— Data extract —

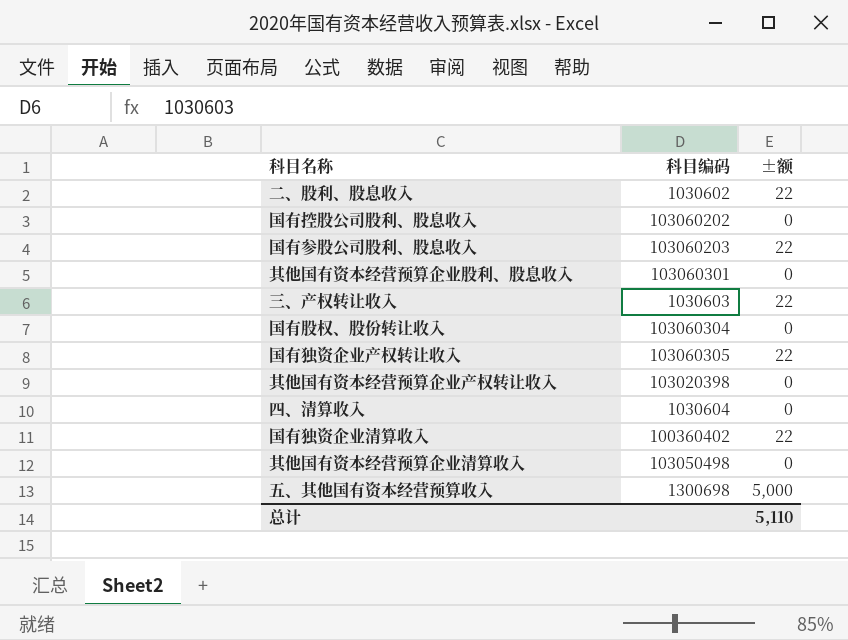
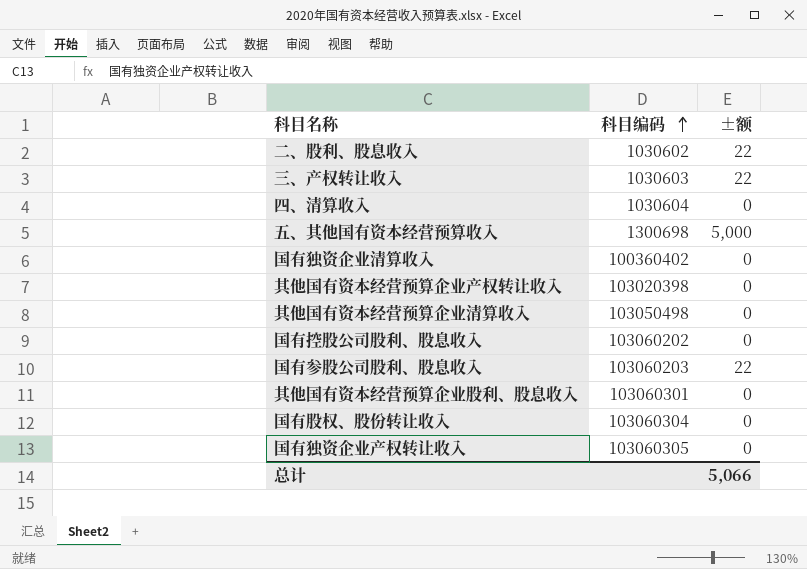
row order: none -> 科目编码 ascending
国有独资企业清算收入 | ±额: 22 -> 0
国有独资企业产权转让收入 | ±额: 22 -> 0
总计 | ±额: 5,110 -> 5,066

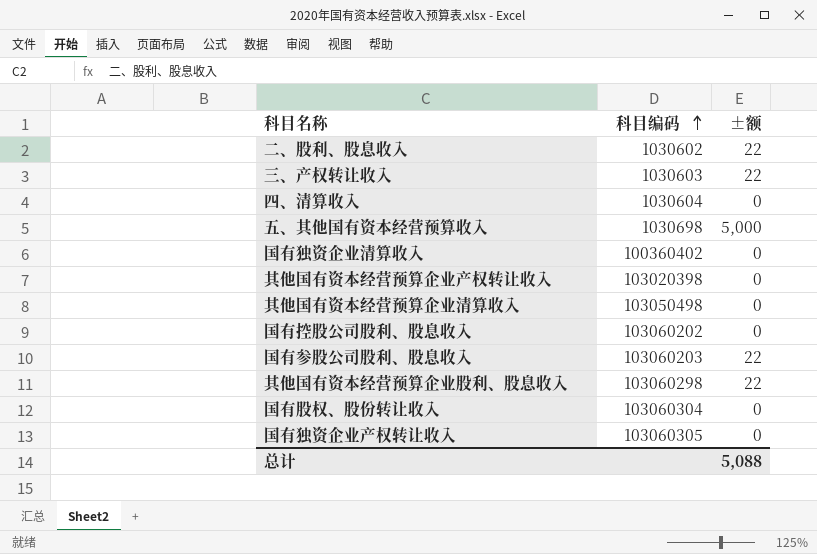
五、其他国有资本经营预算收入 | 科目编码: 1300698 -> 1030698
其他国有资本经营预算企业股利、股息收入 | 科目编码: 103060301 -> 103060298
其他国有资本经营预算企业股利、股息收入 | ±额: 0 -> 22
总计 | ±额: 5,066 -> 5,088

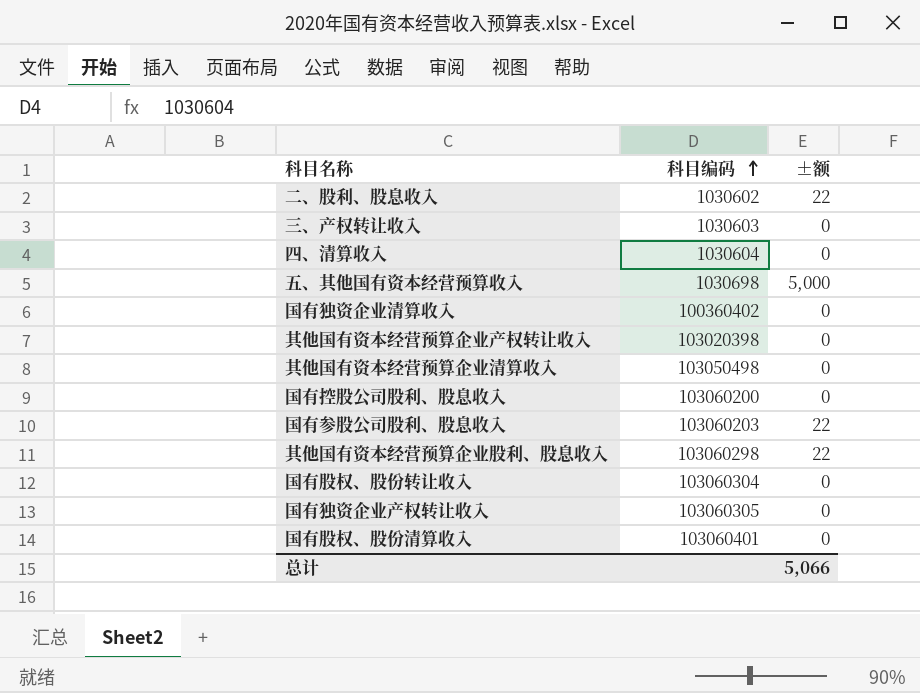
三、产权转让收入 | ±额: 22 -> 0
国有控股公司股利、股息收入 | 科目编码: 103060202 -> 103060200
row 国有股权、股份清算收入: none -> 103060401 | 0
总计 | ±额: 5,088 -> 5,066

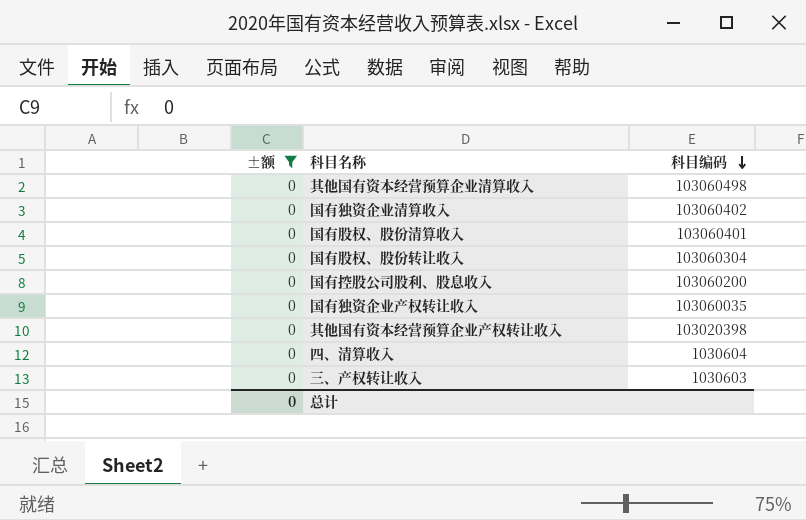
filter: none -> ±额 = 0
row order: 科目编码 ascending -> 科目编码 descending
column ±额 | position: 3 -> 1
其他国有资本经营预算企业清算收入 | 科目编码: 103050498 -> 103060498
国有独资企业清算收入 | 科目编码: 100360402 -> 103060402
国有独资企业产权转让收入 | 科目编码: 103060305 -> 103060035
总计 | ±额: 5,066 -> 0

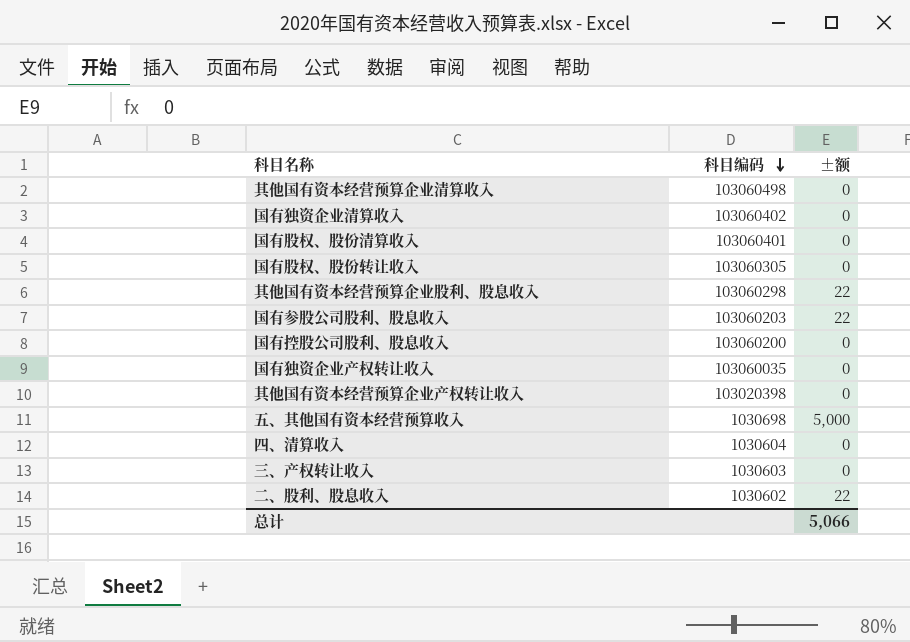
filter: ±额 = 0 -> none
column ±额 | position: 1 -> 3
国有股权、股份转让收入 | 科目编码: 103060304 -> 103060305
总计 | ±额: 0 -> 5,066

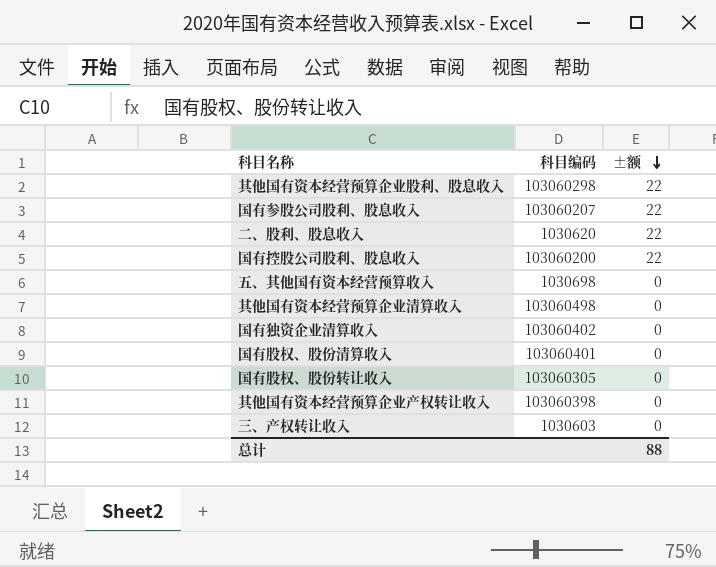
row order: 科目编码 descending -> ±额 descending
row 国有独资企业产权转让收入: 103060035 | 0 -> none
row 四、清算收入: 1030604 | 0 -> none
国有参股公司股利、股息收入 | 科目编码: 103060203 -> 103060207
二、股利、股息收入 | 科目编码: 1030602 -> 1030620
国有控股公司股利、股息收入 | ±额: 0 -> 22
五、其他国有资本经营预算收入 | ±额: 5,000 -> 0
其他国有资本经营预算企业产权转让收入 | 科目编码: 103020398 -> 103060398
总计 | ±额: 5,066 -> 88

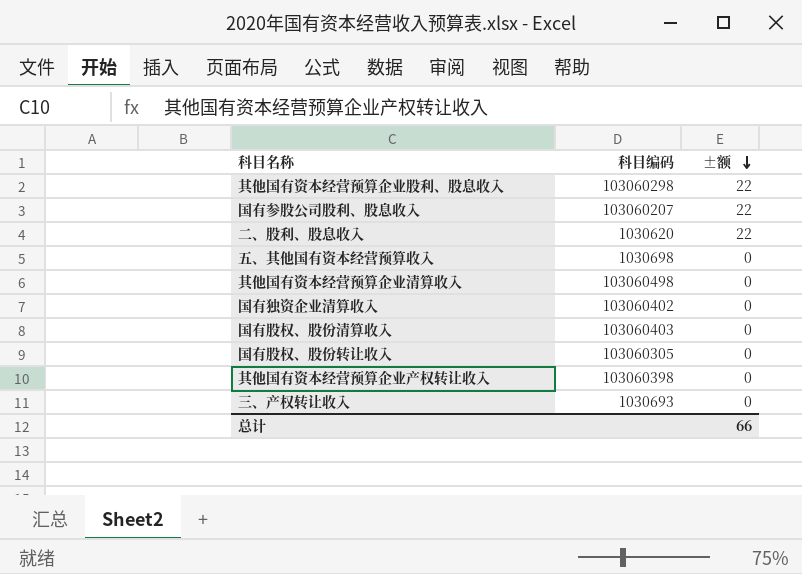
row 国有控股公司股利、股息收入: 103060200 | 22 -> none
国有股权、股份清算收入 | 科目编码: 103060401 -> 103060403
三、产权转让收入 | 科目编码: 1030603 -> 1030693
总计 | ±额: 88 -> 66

— Assignment —
Take the lines from the one holding "row 四、清算收入: 1030604 | 0 -> none" through the last line of the data above and copy them exactly, both ends included, omitting all pictures.

— Exercise output —
row 四、清算收入: 1030604 | 0 -> none
国有参股公司股利、股息收入 | 科目编码: 103060203 -> 103060207
二、股利、股息收入 | 科目编码: 1030602 -> 1030620
国有控股公司股利、股息收入 | ±额: 0 -> 22
五、其他国有资本经营预算收入 | ±额: 5,000 -> 0
其他国有资本经营预算企业产权转让收入 | 科目编码: 103020398 -> 103060398
总计 | ±额: 5,066 -> 88

row 国有控股公司股利、股息收入: 103060200 | 22 -> none
国有股权、股份清算收入 | 科目编码: 103060401 -> 103060403
三、产权转让收入 | 科目编码: 1030603 -> 1030693
总计 | ±额: 88 -> 66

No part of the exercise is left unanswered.